◆ **Source material**:
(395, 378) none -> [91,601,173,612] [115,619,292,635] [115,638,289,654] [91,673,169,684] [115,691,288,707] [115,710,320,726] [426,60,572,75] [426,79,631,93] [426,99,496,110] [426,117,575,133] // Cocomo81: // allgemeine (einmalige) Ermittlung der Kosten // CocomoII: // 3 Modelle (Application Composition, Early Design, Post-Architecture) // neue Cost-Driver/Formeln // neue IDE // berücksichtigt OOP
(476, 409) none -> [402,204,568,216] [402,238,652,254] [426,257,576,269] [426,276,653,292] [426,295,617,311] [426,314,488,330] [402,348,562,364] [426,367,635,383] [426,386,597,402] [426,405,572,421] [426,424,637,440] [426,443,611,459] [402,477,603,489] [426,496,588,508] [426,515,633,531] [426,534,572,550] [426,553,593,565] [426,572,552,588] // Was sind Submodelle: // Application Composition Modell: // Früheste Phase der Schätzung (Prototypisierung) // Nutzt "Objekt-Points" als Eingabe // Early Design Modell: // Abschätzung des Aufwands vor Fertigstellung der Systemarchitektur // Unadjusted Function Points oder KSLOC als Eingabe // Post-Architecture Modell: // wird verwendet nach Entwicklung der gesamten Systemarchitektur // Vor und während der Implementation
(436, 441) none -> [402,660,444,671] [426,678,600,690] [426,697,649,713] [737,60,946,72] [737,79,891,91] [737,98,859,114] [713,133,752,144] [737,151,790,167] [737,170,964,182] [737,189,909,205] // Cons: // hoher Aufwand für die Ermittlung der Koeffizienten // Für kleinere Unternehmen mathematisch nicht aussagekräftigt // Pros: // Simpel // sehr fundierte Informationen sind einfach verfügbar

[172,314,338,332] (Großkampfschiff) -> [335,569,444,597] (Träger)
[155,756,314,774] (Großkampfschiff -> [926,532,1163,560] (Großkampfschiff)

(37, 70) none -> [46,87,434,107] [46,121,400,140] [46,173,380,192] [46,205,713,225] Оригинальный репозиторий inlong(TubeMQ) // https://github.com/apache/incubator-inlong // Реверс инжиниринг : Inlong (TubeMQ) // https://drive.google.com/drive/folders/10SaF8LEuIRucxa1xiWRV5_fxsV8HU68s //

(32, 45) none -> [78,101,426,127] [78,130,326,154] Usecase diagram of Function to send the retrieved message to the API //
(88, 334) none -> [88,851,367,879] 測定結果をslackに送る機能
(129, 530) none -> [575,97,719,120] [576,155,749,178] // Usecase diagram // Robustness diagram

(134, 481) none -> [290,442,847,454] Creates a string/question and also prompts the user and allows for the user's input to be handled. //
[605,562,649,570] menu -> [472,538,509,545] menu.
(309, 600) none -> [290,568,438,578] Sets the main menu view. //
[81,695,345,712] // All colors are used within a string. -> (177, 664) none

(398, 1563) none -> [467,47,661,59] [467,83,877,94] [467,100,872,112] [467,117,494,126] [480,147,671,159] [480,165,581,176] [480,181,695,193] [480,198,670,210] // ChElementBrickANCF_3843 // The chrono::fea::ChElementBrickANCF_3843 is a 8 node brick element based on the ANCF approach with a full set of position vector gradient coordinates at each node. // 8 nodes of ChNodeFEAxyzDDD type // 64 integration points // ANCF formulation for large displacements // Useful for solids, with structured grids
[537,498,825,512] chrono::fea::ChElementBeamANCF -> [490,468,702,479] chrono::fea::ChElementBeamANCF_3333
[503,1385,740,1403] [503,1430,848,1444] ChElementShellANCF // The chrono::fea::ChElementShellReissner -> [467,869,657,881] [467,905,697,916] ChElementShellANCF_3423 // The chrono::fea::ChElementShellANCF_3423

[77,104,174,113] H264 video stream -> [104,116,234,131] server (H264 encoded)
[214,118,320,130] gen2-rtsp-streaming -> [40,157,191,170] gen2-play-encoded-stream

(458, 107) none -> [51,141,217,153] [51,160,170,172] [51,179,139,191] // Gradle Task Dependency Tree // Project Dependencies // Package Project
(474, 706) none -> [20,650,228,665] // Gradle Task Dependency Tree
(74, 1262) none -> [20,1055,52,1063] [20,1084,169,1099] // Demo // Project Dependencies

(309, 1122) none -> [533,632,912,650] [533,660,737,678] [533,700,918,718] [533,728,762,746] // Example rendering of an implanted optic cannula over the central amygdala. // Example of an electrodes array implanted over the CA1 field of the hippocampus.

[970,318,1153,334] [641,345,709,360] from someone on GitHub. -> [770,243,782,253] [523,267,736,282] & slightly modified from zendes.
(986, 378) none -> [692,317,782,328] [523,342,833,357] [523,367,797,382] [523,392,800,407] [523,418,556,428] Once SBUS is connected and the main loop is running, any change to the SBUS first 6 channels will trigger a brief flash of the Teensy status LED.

◆ **Task to complete**: Output the lines of the records above exactly as they appear, from the line containing "(32, 45) none" through the line containing "(309, 600) none".

◆ **Exercise result**:
(32, 45) none -> [78,101,426,127] [78,130,326,154] Usecase diagram of Function to send the retrieved message to the API //
(88, 334) none -> [88,851,367,879] 測定結果をslackに送る機能
(129, 530) none -> [575,97,719,120] [576,155,749,178] // Usecase diagram // Robustness diagram

(134, 481) none -> [290,442,847,454] Creates a string/question and also prompts the user and allows for the user's input to be handled. //
[605,562,649,570] menu -> [472,538,509,545] menu.
(309, 600) none -> [290,568,438,578] Sets the main menu view. //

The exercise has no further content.